Randy Trautman

No. 70
- Position: Defensive lineman

Personal information
- Born: May 27, 1960 Caldwell, Idaho, U.S.
- Died: March 1, 2014 (aged 53) Oregon, U.S.
- Listed height: 6 ft 3 in (1.91 m)
- Listed weight: 249 lb (113 kg)

Career information
- High school: Caldwell
- College: Boise State
- NFL draft: 1982: 9th round, 238th overall pick

Career history
- 1982–1985: Calgary Stampeders

Awards and highlights
- NCAA Division I-AA national champion (1980);
- College Football Hall of Fame

= Randy Trautman =

American football player (1960–2014)

Randall Ray Trautman (May 27, 1960 – March 1, 2014) was an American professional football player, a defensive lineman in the Canadian Football League (CFL) for the Calgary Stampeders.

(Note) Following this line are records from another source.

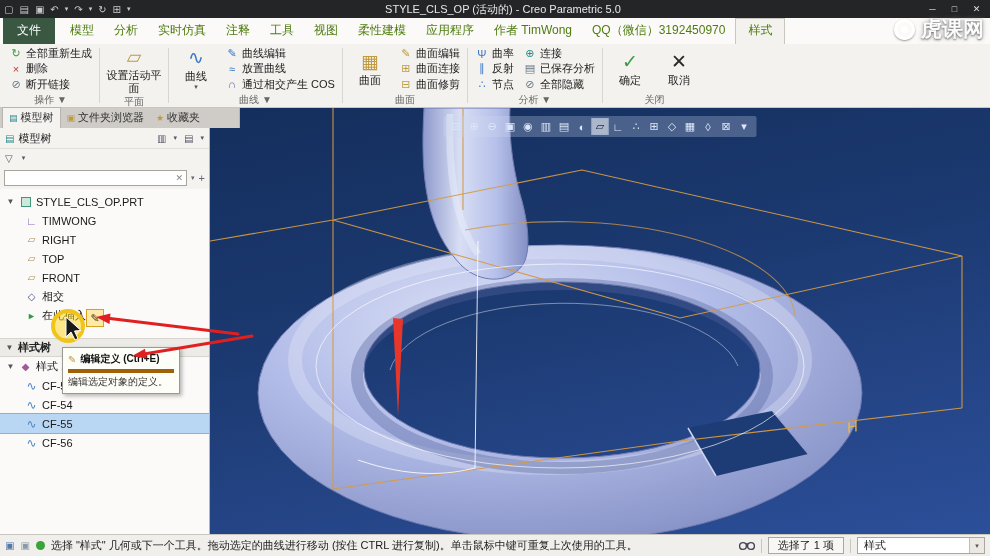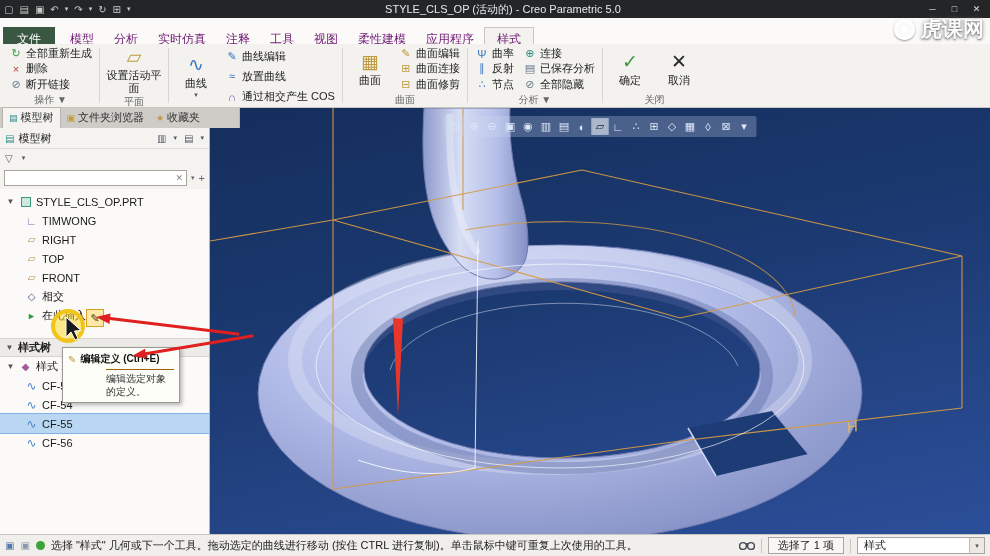--- a/index.html
+++ b/index.html
@@ -16,7 +16,7 @@
   .tb-ctl { width:19px; height:14px; display:flex; align-items:center; justify-content:center; font-size:9px; color:#ddd; }
 
   
-  .menubar { position:absolute; top:18px; left:0; right:0; height:44px; background:#fbfaf8; border-bottom:1px solid #d8d5d0; display:flex; align-items:center; padding:0 3px; }
+  .menubar { position:absolute; top:18px; left:0; right:0; height:44px; background:#fbfaf8; border-bottom:1px solid #d8d5d0; display:flex; align-items:flex-start; padding:0 3px; }
   .mtab { padding:4px 10px 5px; font-size:12px; color:#701a75; white-space:nowrap; }
   .mtab.file { background:#3a5742; color:#fff; margin-right:5px; padding:4px 14px 5px; }
   .mtab.active { background:#f3f2ef; border:1px solid #c9c6c0; border-bottom:none; padding:3px 12px 5px; }

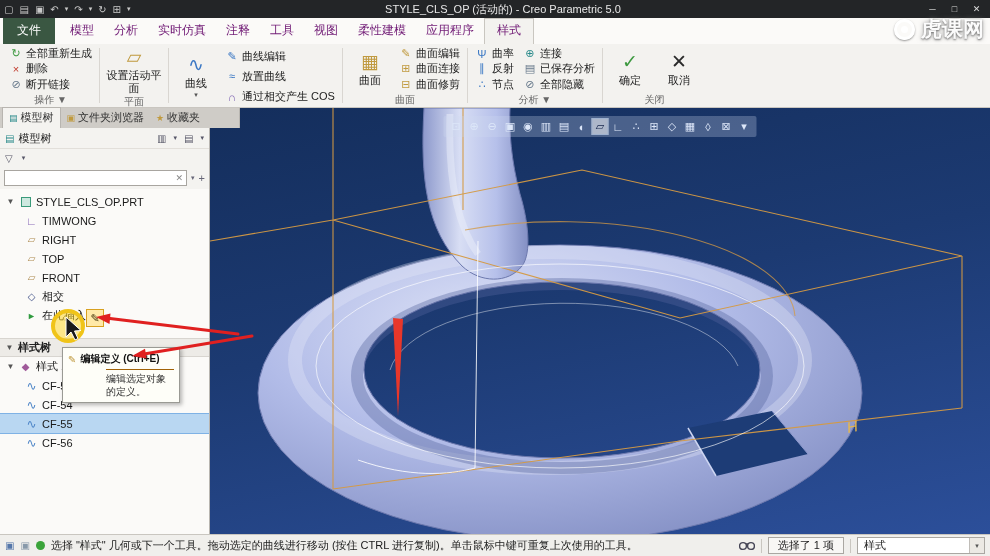--- a/index.html
+++ b/index.html
@@ -17,7 +17,7 @@
 
   
   .menubar { position:absolute; top:18px; left:0; right:0; height:44px; background:#fbfaf8; border-bottom:1px solid #d8d5d0; display:flex; align-items:flex-start; padding:0 3px; }
-  .mtab { padding:4px 10px 5px; font-size:12px; color:#701a75; white-space:nowrap; }
+  .mtab { padding:4px 10px 5px; font-size:12px; color:#4d7c0f; white-space:nowrap; }
   .mtab.file { background:#3a5742; color:#fff; margin-right:5px; padding:4px 14px 5px; }
   .mtab.active { background:#f3f2ef; border:1px solid #c9c6c0; border-bottom:none; padding:3px 12px 5px; }
 

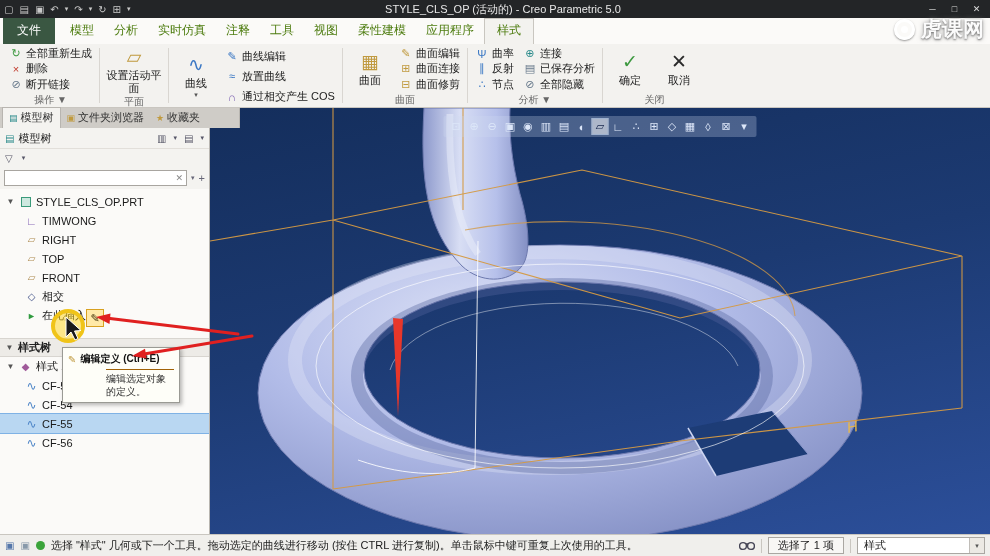--- a/index.html
+++ b/index.html
@@ -134,6 +134,7 @@
     <span class="mtab">视图</span>
     <span class="mtab">柔性建模</span>
     <span class="mtab">应用程序</span>
+    <span class="mtab">作者 TimWong</span>
     <span class="mtab active">样式</span>
   </div>
 

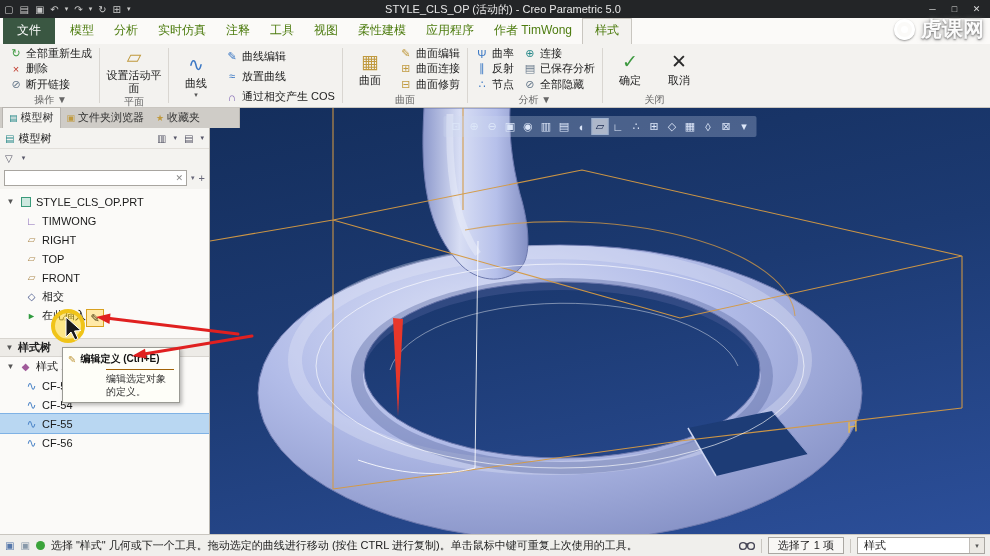--- a/index.html
+++ b/index.html
@@ -135,6 +135,7 @@
     <span class="mtab">柔性建模</span>
     <span class="mtab">应用程序</span>
     <span class="mtab">作者 TimWong</span>
+    <span class="mtab">QQ（微信）3192450970</span>
     <span class="mtab active">样式</span>
   </div>
 

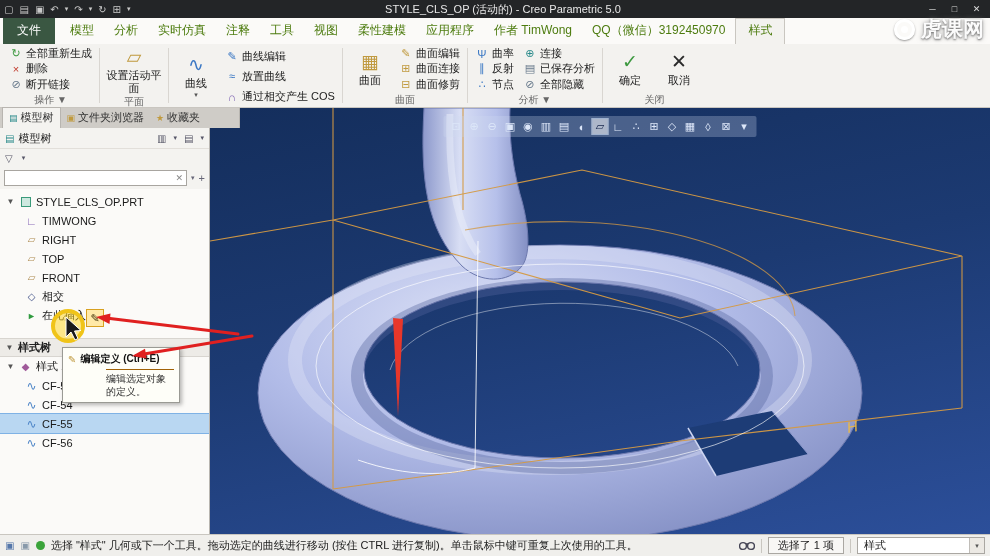--- a/index.html
+++ b/index.html
@@ -195,6 +195,7 @@
           </button>
         </div>
       </div>
+      <div class="rg-label">曲线 ▼</div>
     </div>
     <div class="rsep"></div>
 

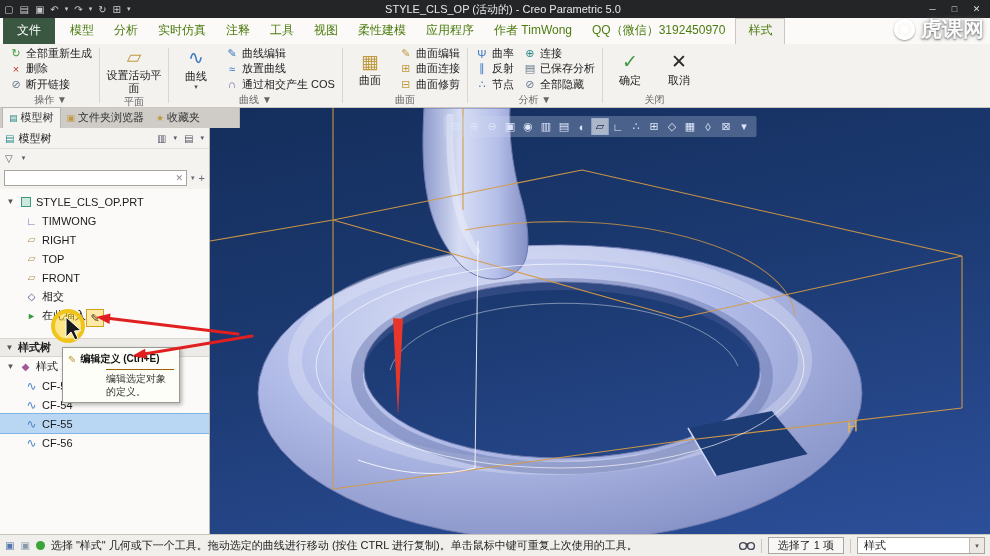--- a/index.html
+++ b/index.html
@@ -84,7 +84,7 @@
   .mini-btn { position:absolute; left:86px; top:309px; width:18px; height:18px; background:#ffe9a8; border:1px solid #d8a020; display:flex; align-items:center; justify-content:center; z-index:55; font-size:11px; color:#4a3a10; }
   .ctx-tooltip { position:absolute; left:62px; top:347px; width:118px; background:#fefef8; border:1px solid #9a9a94; box-shadow:2px 2px 4px rgba(0,0,0,0.28); z-index:60; font-size:10px; padding:4px 5px; }
   .ctx-line1 { display:flex; align-items:center; gap:4px; font-weight:bold; color:#111; padding-bottom:3px; }
-  .ctx-desc { color:#333; border-top:1px solid #a16207; padding-top:3px; line-height:1.25;margin-left:38px; }
+  .ctx-desc { color:#333; border-top:4px solid #a16207; padding-top:3px; line-height:1.25; }
 
   
   .statusbar { position:absolute; left:0; right:0; bottom:0; height:22px; background:#f0efec; border-top:1px solid #c9c6c0; display:flex; align-items:center; padding:0 5px; gap:6px; font-size:11px; }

Born and raised in Caldwell, Idaho, Trautman graduated from Caldwell High School in 1978 and accepted a wrestling scholarship to Boise State University. As a true freshman, he walked on the football team at BSU under head coach Jim Criner, then in the Big Sky Conference. Trautman had knee injuries in high school, which curbed the interest of Division I-A football programs and he never did wrestle for the Broncos. He and was a two-time college football All-American in 1980 and 1981, and the 1981 Big Sky Conference defensive player of the year. During his junior season at BSU in 1980, Trautman helped lead the Broncos to the Division I-AA national championship.

Selected in the ninth round of the 1982 NFL draft by the Washington Redskins, Trautman was cut late in training camp. He soon answered a call from the Calgary Stampeders as an injury replacement for three weeks, and then was offered a three-year contract. Trautman was a West Division All-Star in 1983 and 1984, but knee problems soon ended his playing career.

Trautman was inducted into the College Football Hall of Fame in 1999.

==Death==
After fighting health issues over the years, Trautman died in his sleep at his cabin in Oregon on March 1, 2014, at the age of 53.